I want to thank everyone as well for the recent strip, I think it's established that not only do we need Ghost shirt ASAP, we also have a catchphrase for him for the back. I'm planning a slight redesign soon, which I hope will include setting up the CafePress store (finally.) My money is riding on "two days" as the length of time they'll allow me to sell shirts with pictures of the Ghost of Adolf Hitler on them. So I'll let you know as soon as the store opens before I get raided.
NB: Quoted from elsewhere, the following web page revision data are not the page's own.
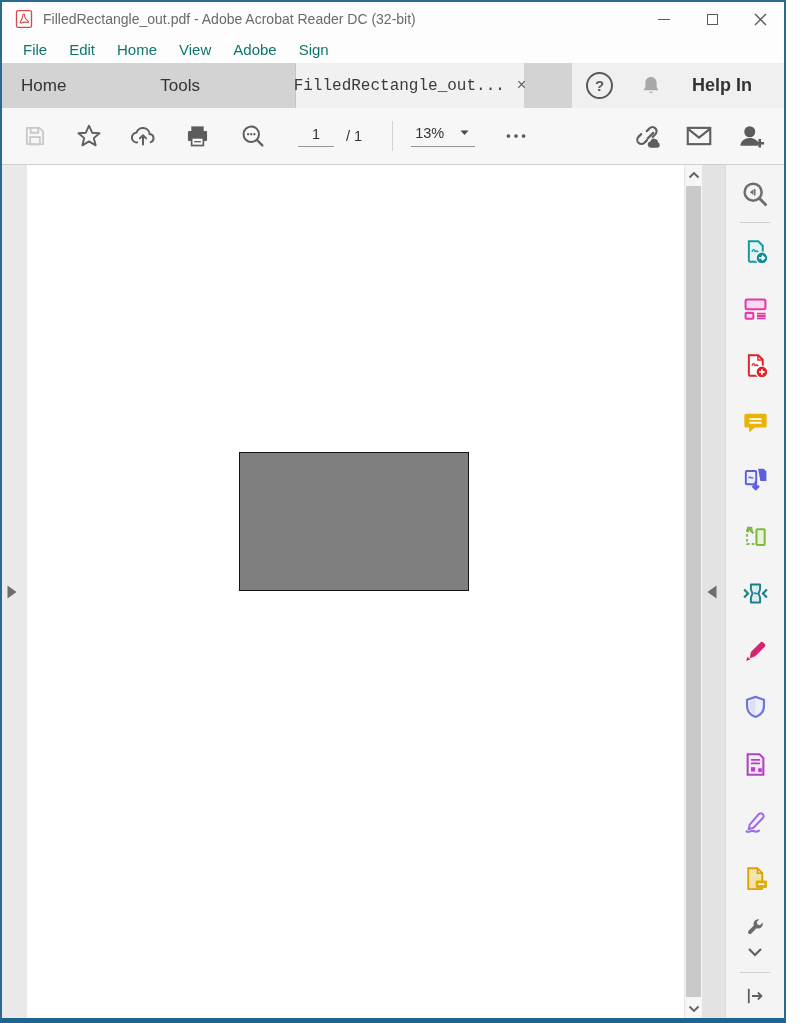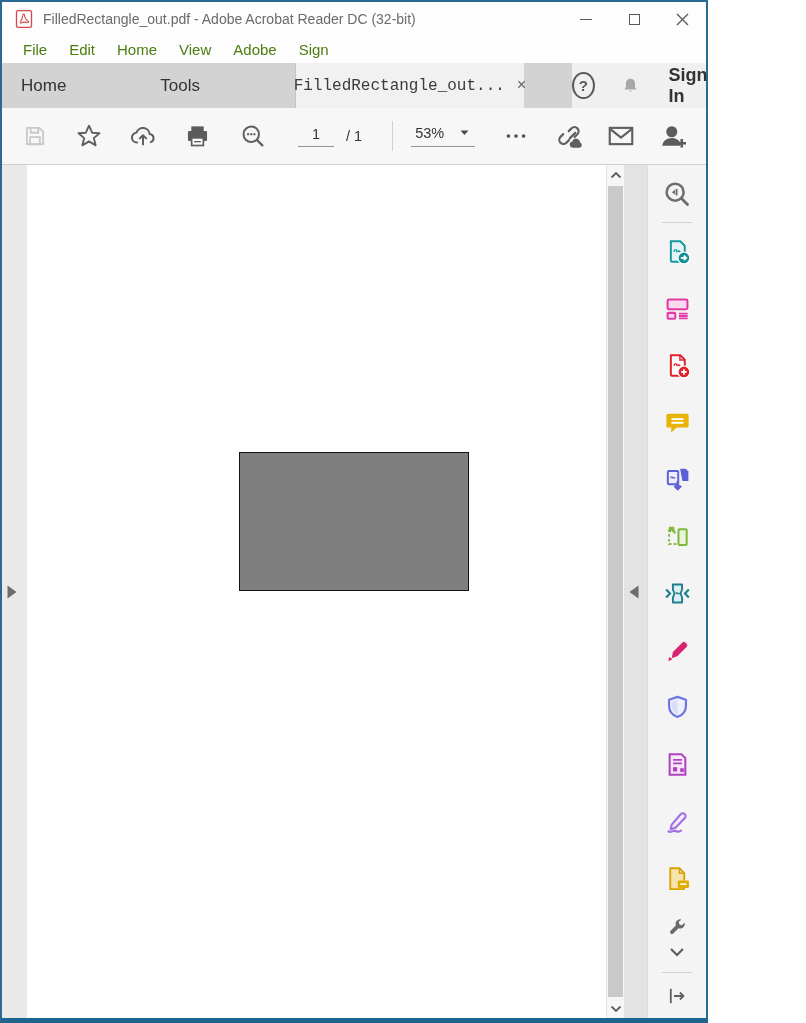"FilledRectangle_out.pdf - Adobe Acrobat" .window { width: 708px -> 786px }
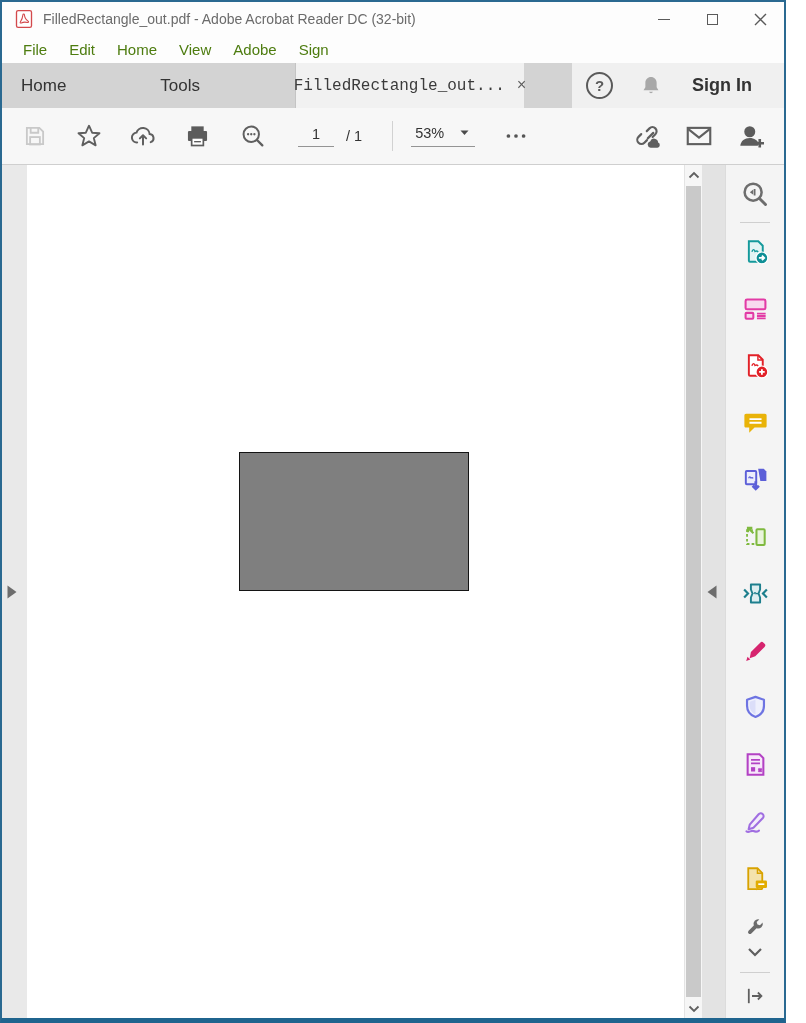"File" .menu-item { color: #4d7c0f -> #0f766e }
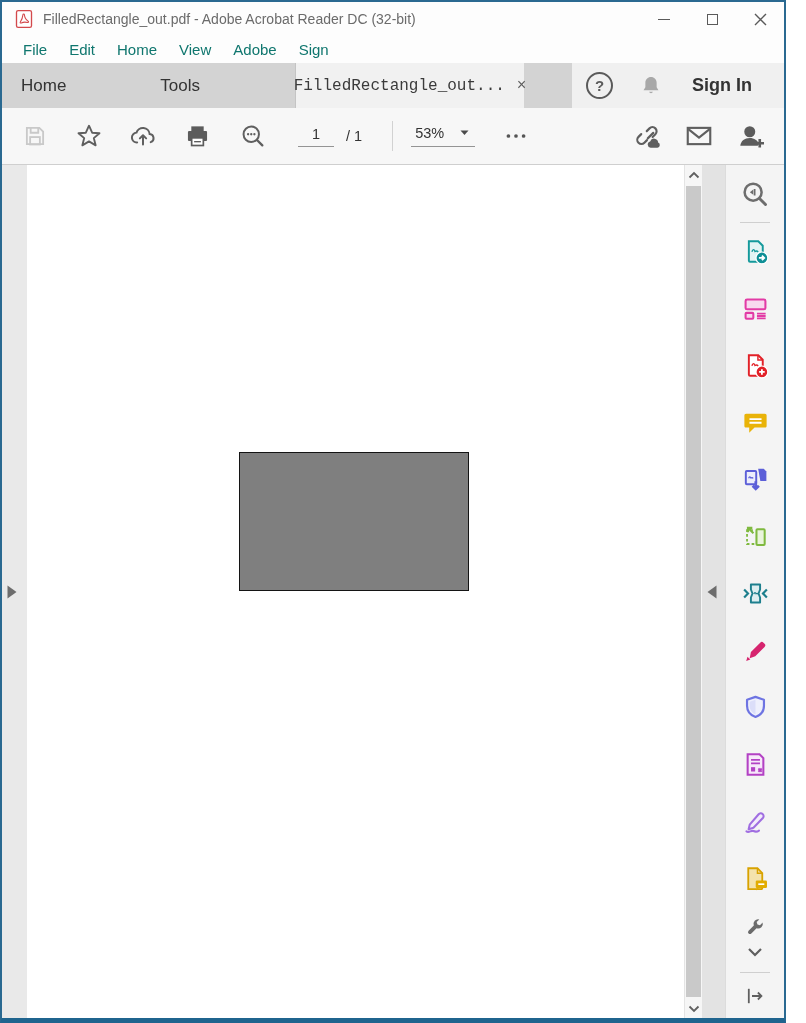"Sign In" span.signin { text: Sign -> Help }
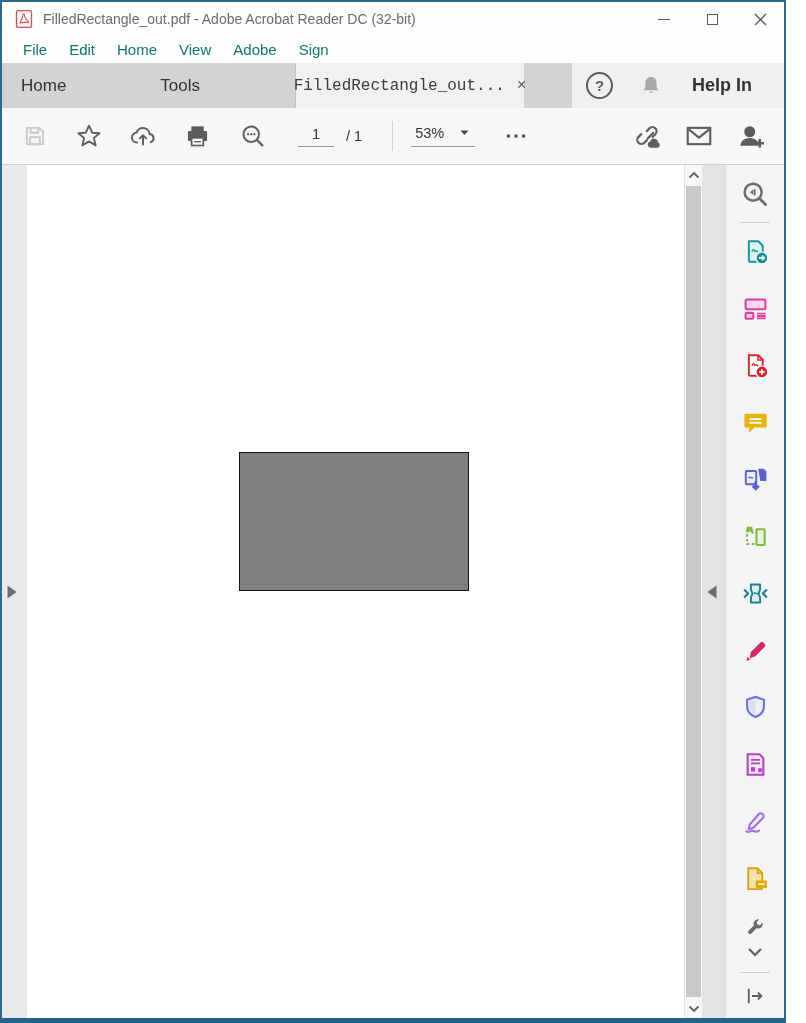"53%" span.zoom-val { text: 53% -> 13% }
And now, some choice e-mails filled with reading material and links for your perusal. First off, from Tim Hopton on Bill O'Reilly's phony book stats:
I just read your post on Blowhard O'Reilly's factless claims regarding his book (via Tom Tomorrow). I don't know about other best seller lists, but the NY Times denotes 'bulk sales' with a dagger (actually it looks more like a cross), as seen next to Zell Miller's new book at number 14. Somehow I doubt the DNC is running out & buying Zell's book in bulk quantities, so I wonder who... Ann Coulter is another one who's books almost always have the bulk sales dagger. Ann even cops to it saying groups buy her books to hand out at speaking engagements & the like. Will O'Reilly hold Coulter to the same standard he sets for Hillary (whose book never had the dagger)? Will Bill say that those sales of Coulters bulk book sales "don't count"? Unlikely.Guess what? People still don't like Rush Limbaugh either. From P. F. Romero:
I did the worst thing I could ever do today... I listened to 3 minutes of ruushkie limbaugh today. I know, I know... what a dumb thing to do, but I always think I can jsut listen and observe and not have it effect me, but you know, fools rush in... hohohoI think we can all agree after reading P.F.'s e-mail that giving him airtime on talk radio would be a rather enjoyable experience. With the exception, of course, for drive time, in which case we would see an increase in auto accidents that rivals Rush Hour in L.A.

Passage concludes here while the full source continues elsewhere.